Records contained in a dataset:
-*-

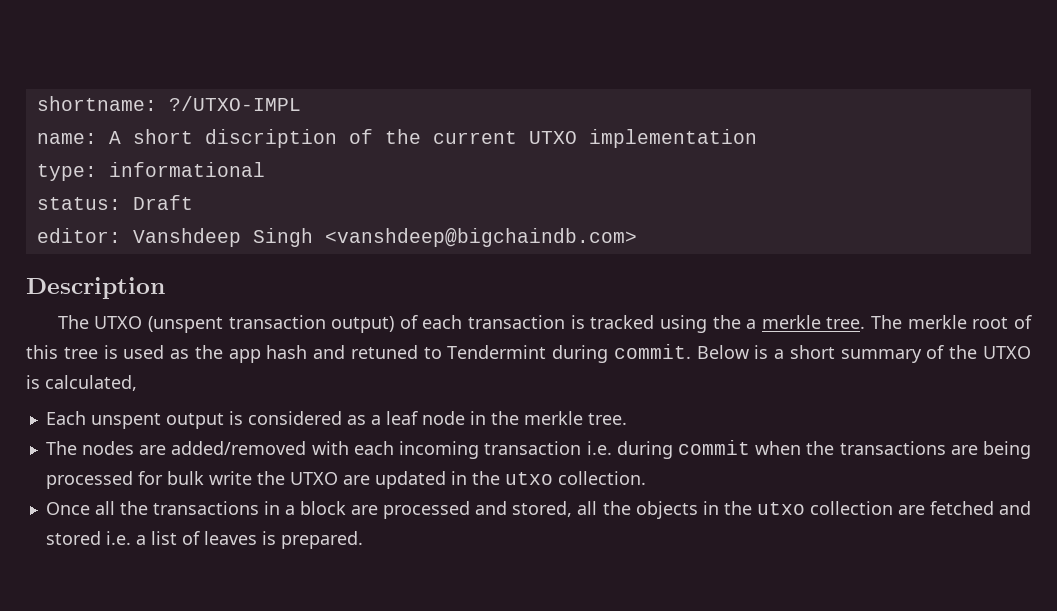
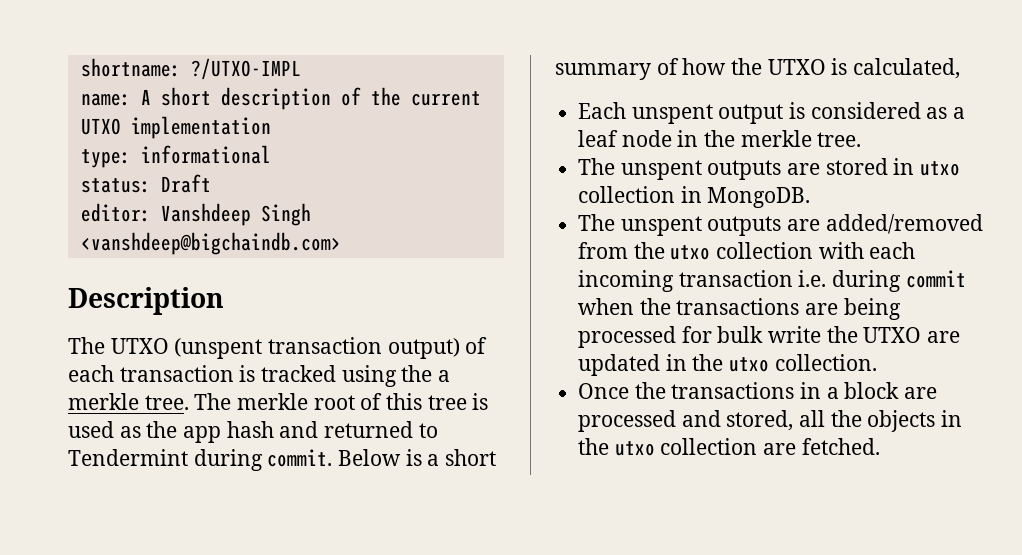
[204,129,337,148] discription -> [220,87,331,110] description
[350,345,418,359] retuned -> [324,421,414,438] returned
(945, 352) none -> [682,58,727,75] how
[82,441,307,455] nodes are added/removed -> [620,158,961,180] [578,186,811,208] [578,214,983,236] [578,242,814,260] unspent outputs are stored in utxo collection in MongoDB. // The unspent outputs are added/removed from the utxo collection
[94,501,115,515] all -> (630, 391) none
[929,501,1031,515] [45,531,363,549] fetched and stored i.e. a list of leaves is prepared. -> [801,438,880,455] fetched.

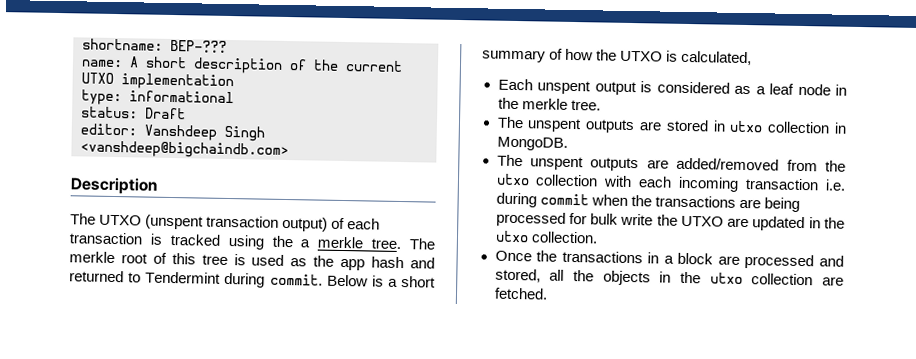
[190,58,301,80] ?/UTXO-IMPL -> [170,39,227,53] BEP-???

-*-

● PROBLEM DESCRIPTION
Search the records for the string "none" and, wherever a line contains it, please copy that line.

● WRITTEN RESPONSE
(945, 352) none -> [682,58,727,75] how
[94,501,115,515] all -> (630, 391) none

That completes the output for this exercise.